Prompt:
In the records below, one line contains "(352, 393) none". Print that line and every line after it exactly, down to the final one.

BEGIN Records

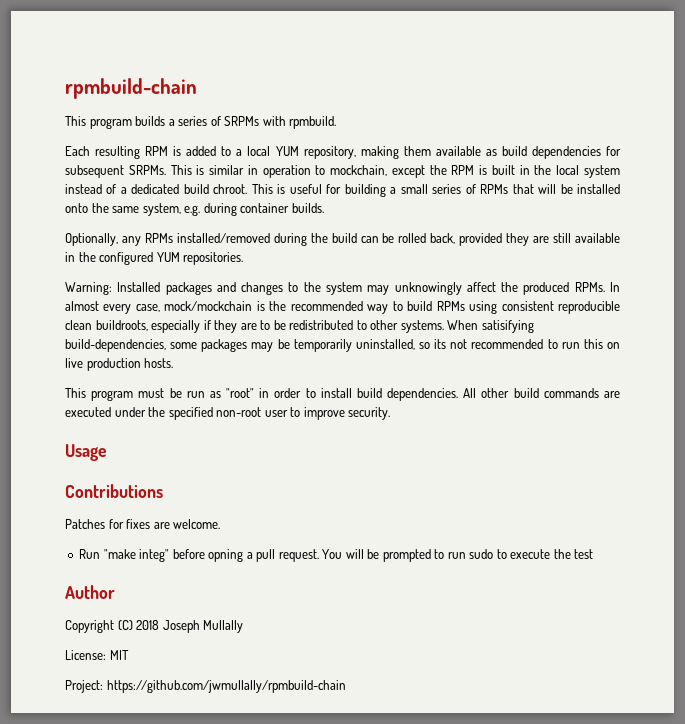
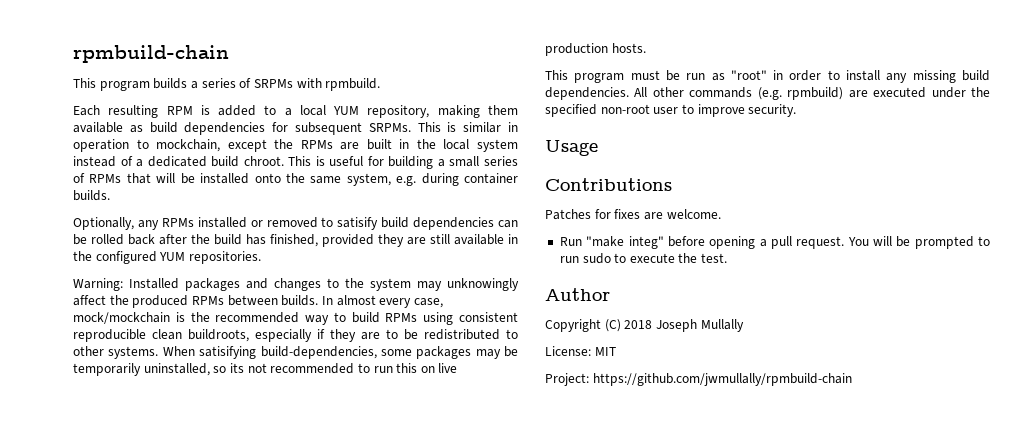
[451,165,488,175] RPM is -> [300,140,360,150] RPMs are
[176,233,456,246] installed/removed during the build can be rolled back, -> [197,217,518,230] [73,234,318,247] installed or removed to satisify build dependencies can be rolled back after the build has finished,
[574,282,605,292] RPMs. -> [191,295,319,306] RPMs between builds.
(352, 393) none -> [886,70,956,83] any missing
[513,388,599,398] build commands -> [689,87,844,100] commands (e.g. rpmbuild)
[208,549,244,562] opning -> [709,236,756,249] opening
[574,549,594,559] test -> [701,253,728,263] test.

END Records

Finished task:
(352, 393) none -> [886,70,956,83] any missing
[513,388,599,398] build commands -> [689,87,844,100] commands (e.g. rpmbuild)
[208,549,244,562] opning -> [709,236,756,249] opening
[574,549,594,559] test -> [701,253,728,263] test.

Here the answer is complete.